### Problem statement
The response should reproduce exactly the lines from the top of the listing below through the one that contains "line-height: 1.25;", and nothing else; pictures do not belong in it.

### Entries provided
[Start of section]

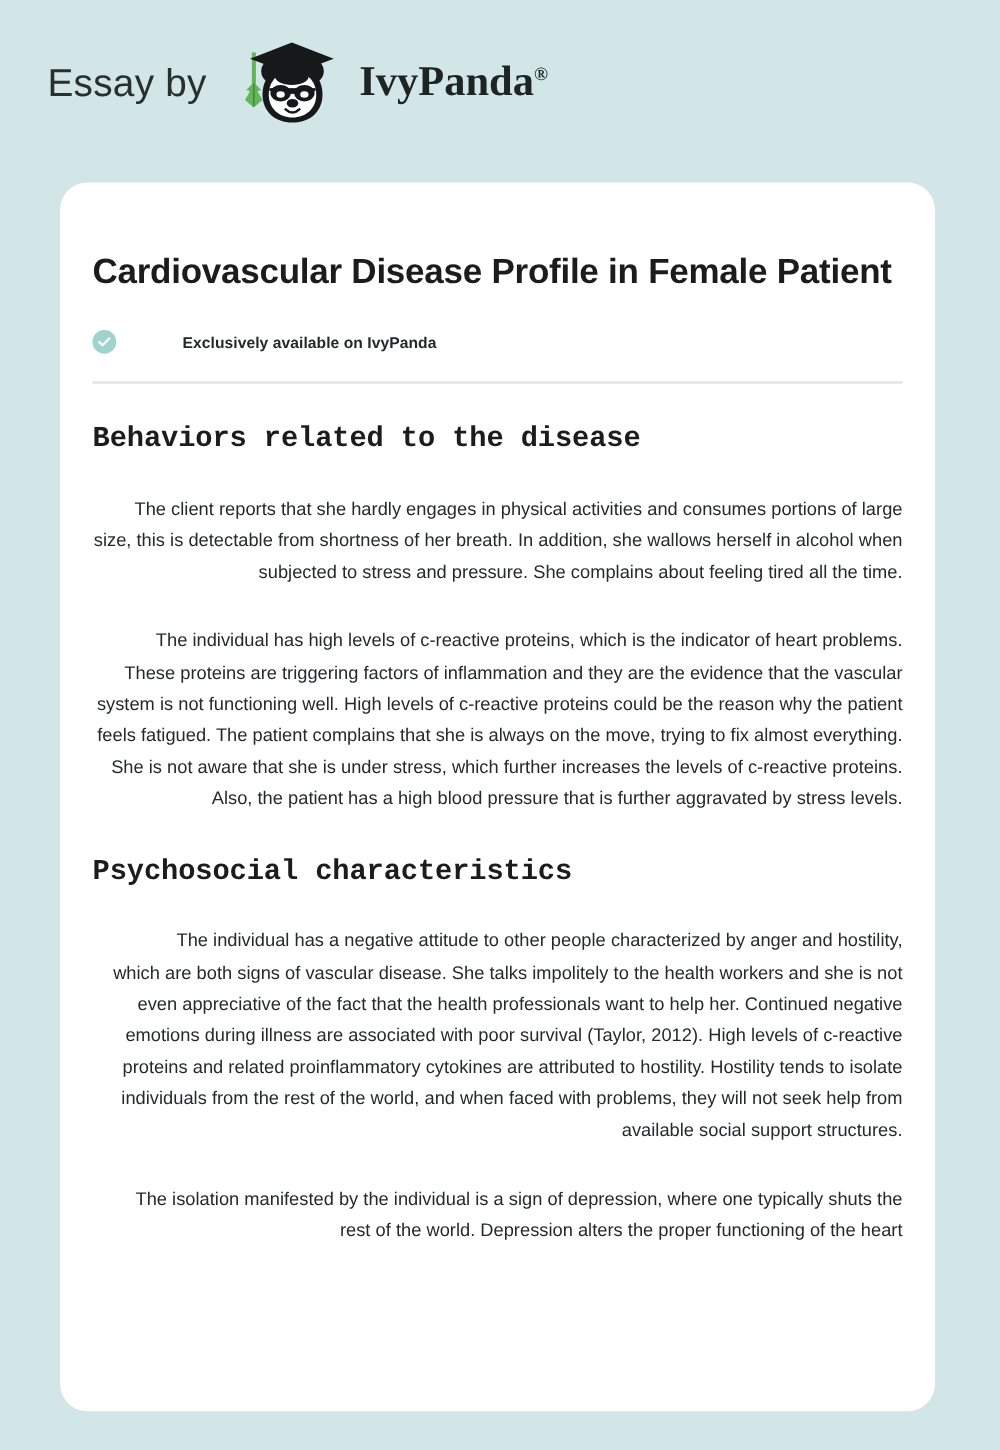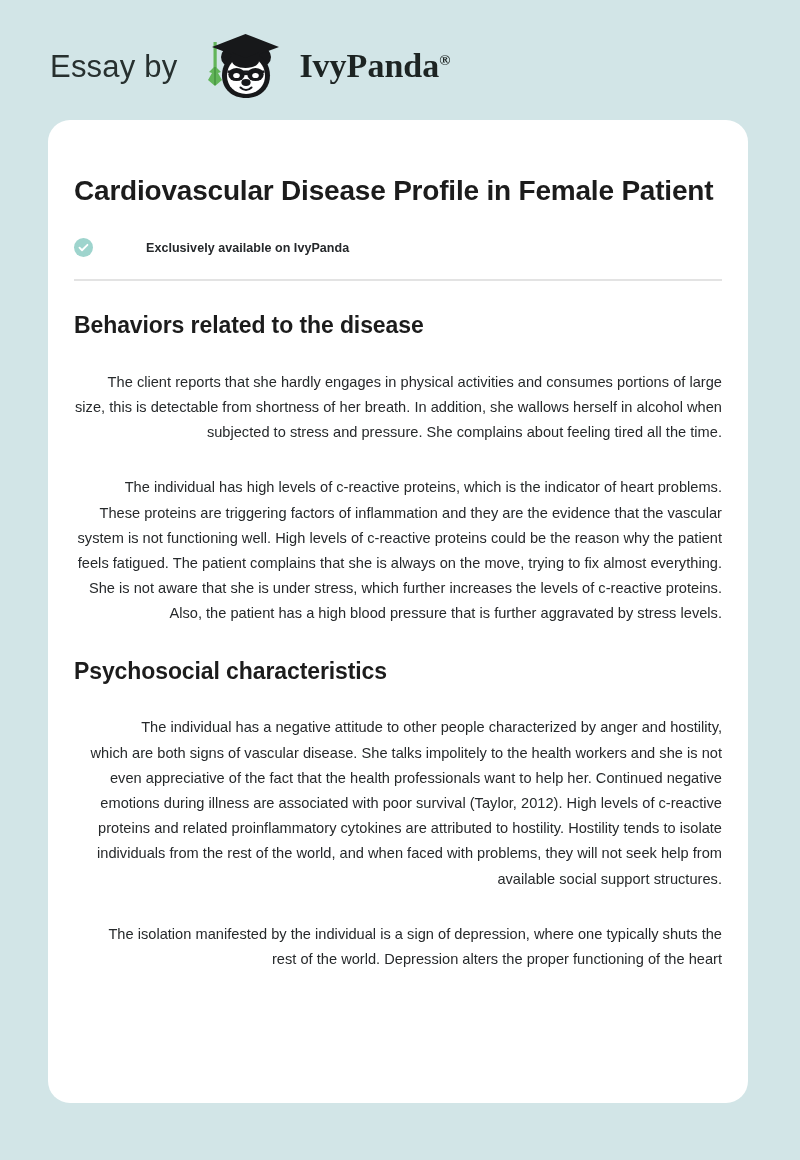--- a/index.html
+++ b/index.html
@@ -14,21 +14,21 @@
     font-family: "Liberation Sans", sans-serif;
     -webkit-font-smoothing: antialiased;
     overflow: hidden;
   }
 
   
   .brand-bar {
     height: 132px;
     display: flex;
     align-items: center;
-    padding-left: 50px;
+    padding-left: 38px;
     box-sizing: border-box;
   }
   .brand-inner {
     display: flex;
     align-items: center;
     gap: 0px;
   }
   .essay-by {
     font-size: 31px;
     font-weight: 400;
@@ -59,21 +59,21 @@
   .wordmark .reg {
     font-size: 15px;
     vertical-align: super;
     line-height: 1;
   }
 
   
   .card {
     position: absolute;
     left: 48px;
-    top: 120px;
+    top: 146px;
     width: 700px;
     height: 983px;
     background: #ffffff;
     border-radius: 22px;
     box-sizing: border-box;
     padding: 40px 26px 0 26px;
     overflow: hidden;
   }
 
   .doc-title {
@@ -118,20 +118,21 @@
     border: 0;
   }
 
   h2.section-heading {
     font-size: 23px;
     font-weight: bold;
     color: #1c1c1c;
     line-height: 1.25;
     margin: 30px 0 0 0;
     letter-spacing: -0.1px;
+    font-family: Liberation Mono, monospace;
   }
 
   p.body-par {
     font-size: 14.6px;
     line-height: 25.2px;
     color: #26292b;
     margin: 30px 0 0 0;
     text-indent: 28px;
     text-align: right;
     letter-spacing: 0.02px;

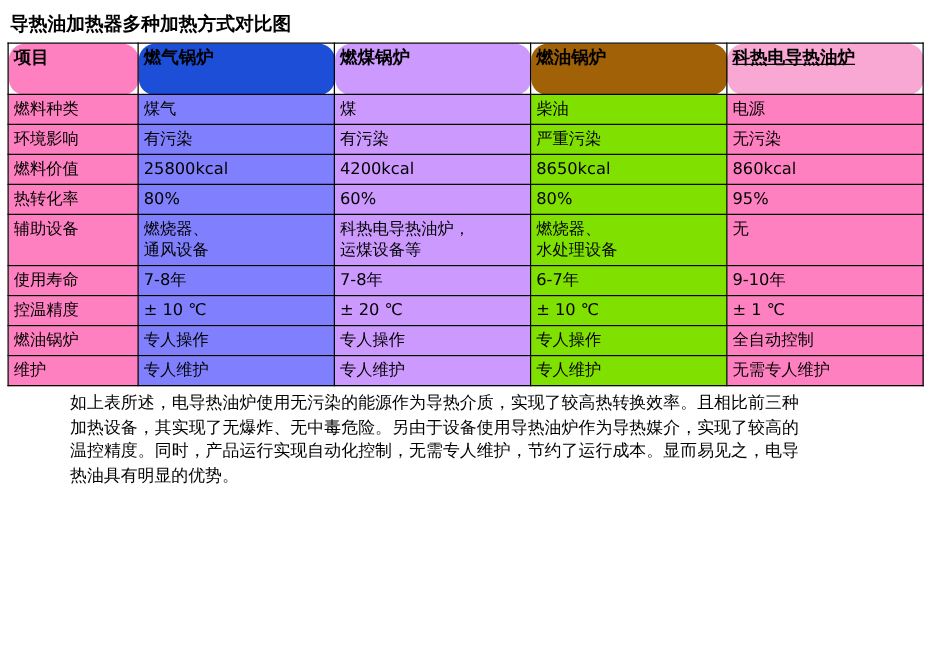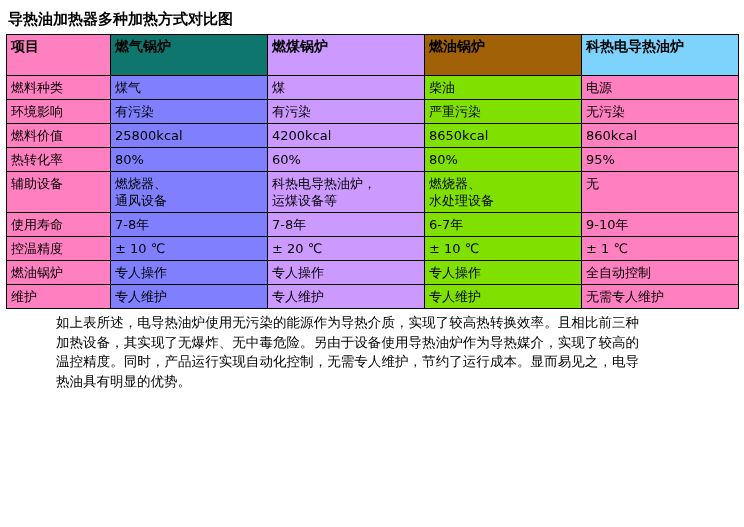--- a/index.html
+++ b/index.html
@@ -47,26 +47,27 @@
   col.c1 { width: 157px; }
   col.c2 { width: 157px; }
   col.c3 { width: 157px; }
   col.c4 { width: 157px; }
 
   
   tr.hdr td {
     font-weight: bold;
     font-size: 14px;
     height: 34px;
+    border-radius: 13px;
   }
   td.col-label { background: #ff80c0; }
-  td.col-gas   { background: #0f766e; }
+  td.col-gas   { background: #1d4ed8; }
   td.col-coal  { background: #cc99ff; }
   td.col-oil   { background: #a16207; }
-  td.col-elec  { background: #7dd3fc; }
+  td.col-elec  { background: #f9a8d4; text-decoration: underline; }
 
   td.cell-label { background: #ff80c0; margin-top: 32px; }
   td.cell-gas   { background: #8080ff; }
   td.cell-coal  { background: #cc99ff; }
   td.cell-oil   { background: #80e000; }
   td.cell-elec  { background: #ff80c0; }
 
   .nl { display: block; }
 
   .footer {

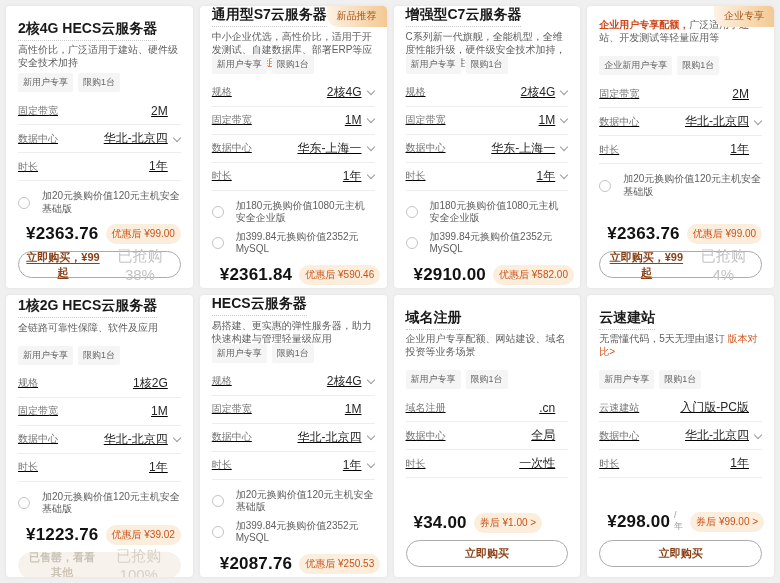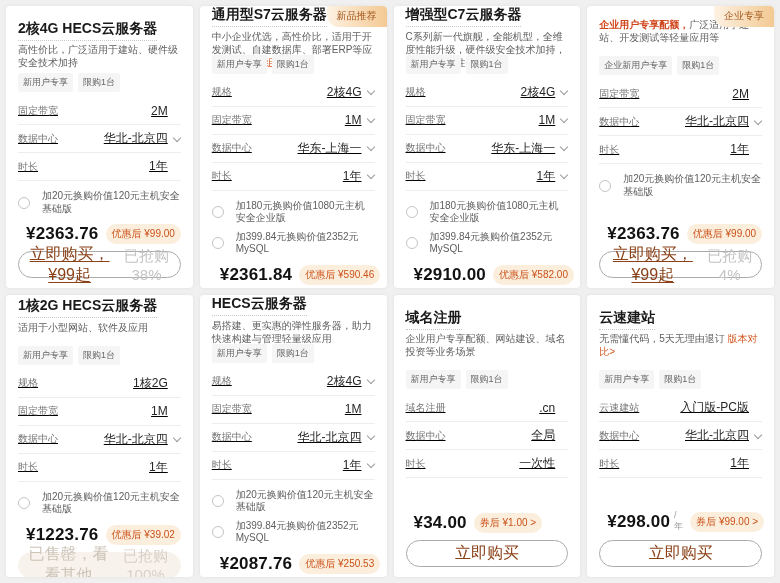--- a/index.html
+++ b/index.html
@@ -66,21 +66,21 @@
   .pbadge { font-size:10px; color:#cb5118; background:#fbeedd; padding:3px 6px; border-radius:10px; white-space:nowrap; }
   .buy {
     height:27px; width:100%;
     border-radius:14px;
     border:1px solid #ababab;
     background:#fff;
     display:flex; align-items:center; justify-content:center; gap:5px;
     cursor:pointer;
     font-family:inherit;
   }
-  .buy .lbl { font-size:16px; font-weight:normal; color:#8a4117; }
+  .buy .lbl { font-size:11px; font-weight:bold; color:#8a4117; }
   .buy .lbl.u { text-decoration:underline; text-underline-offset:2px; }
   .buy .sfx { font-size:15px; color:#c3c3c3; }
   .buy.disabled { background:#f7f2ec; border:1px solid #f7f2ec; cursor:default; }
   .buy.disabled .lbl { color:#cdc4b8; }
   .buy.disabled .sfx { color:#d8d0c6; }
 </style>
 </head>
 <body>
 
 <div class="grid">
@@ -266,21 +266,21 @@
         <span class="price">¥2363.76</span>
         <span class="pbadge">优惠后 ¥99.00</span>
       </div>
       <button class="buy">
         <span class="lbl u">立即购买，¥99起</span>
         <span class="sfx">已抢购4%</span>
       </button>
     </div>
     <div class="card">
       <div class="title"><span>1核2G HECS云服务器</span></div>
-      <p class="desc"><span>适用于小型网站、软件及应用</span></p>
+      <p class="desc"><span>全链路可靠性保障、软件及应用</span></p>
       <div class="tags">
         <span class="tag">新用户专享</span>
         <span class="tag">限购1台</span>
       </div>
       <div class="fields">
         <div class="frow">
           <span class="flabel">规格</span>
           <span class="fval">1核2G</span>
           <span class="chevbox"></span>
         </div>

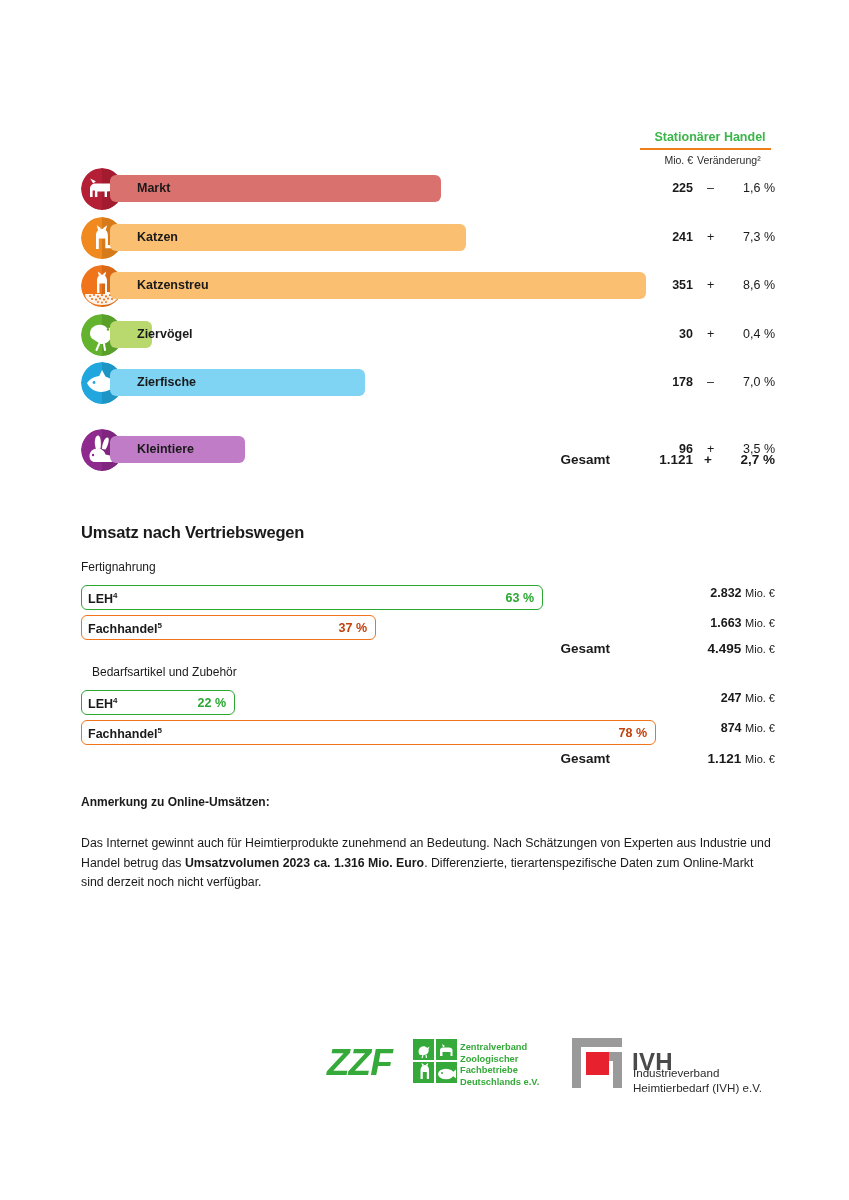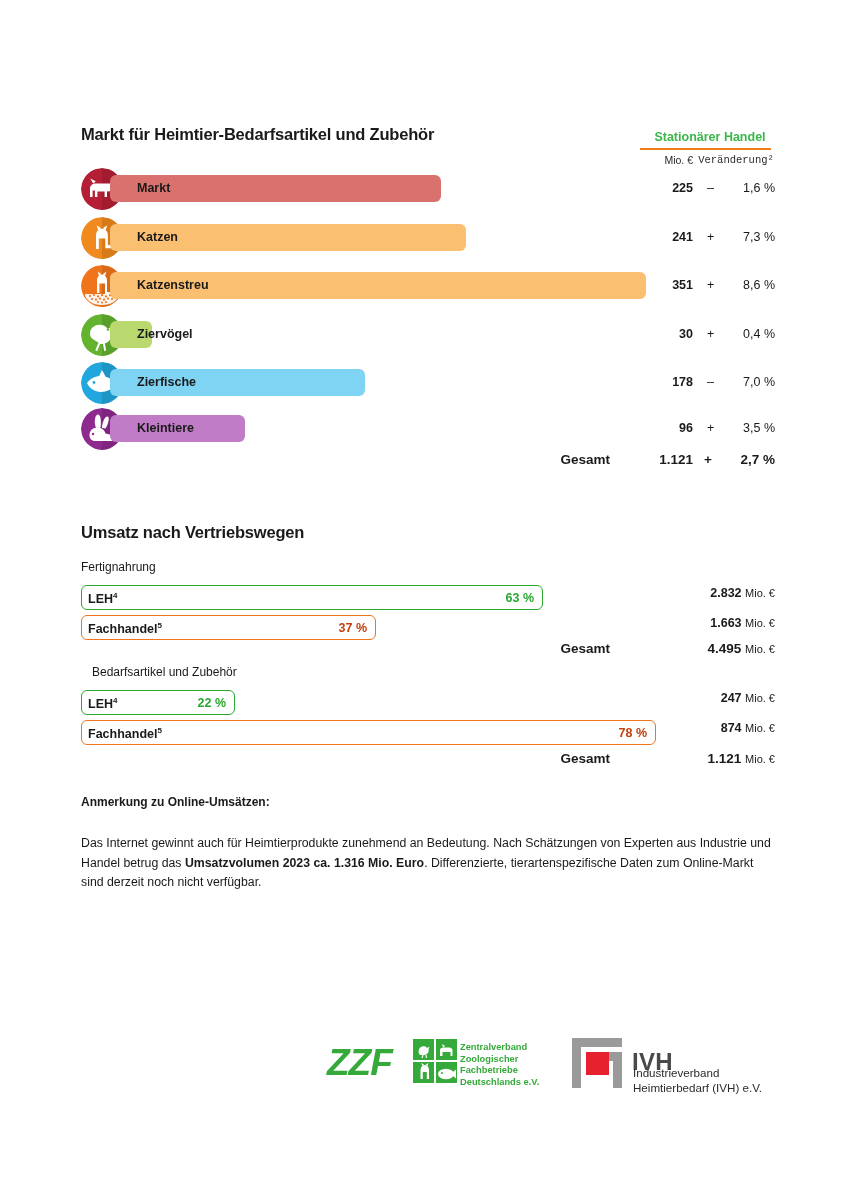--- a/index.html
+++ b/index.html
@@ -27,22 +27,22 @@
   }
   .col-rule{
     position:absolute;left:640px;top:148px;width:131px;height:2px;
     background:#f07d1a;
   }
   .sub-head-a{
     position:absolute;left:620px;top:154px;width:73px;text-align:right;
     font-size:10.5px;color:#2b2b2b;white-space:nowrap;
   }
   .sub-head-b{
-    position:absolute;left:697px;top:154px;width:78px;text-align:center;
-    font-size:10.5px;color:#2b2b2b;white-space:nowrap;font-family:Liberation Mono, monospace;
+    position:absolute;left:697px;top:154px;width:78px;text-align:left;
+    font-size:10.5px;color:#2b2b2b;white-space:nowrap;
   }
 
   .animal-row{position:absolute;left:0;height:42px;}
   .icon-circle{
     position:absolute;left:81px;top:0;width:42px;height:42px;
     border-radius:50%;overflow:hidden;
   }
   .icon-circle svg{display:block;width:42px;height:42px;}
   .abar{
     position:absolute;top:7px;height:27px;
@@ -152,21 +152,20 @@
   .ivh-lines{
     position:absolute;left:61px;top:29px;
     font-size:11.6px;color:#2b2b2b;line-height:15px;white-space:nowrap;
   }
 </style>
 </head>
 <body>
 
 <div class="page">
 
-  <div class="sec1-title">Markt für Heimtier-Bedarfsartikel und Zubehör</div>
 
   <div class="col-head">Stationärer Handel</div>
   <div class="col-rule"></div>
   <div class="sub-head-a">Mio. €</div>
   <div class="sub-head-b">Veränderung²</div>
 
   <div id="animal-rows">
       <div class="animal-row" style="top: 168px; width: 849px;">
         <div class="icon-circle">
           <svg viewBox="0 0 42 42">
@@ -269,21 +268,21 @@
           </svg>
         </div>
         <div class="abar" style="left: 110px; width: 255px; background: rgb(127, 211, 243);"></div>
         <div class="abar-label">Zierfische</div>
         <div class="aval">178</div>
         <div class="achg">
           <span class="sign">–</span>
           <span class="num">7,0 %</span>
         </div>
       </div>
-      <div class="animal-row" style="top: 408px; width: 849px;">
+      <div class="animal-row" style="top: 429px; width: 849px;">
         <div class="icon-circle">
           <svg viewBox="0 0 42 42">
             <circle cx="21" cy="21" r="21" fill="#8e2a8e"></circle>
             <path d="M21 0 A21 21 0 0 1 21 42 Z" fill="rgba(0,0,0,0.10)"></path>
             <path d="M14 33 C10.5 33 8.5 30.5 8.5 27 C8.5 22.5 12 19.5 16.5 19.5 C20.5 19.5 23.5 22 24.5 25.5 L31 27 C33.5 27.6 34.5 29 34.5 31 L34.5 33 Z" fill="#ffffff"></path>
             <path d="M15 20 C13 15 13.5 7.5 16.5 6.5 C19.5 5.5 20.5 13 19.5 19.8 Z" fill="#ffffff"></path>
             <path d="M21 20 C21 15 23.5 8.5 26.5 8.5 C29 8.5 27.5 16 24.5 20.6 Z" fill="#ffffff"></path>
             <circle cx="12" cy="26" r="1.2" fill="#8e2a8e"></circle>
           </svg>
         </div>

[End of section]

### Reply
--- a/index.html
+++ b/index.html
@@ -14,21 +14,21 @@
     font-family: "Liberation Sans", sans-serif;
     -webkit-font-smoothing: antialiased;
     overflow: hidden;
   }
 
   
   .brand-bar {
     height: 132px;
     display: flex;
     align-items: center;
-    padding-left: 50px;
+    padding-left: 38px;
     box-sizing: border-box;
   }
   .brand-inner {
     display: flex;
     align-items: center;
     gap: 0px;
   }
   .essay-by {
     font-size: 31px;
     font-weight: 400;
@@ -59,21 +59,21 @@
   .wordmark .reg {
     font-size: 15px;
     vertical-align: super;
     line-height: 1;
   }
 
   
   .card {
     position: absolute;
     left: 48px;
-    top: 120px;
+    top: 146px;
     width: 700px;
     height: 983px;
     background: #ffffff;
     border-radius: 22px;
     box-sizing: border-box;
     padding: 40px 26px 0 26px;
     overflow: hidden;
   }
 
   .doc-title {
@@ -118,20 +118,21 @@
     border: 0;
   }
 
   h2.section-heading {
     font-size: 23px;
     font-weight: bold;
     color: #1c1c1c;
     line-height: 1.25;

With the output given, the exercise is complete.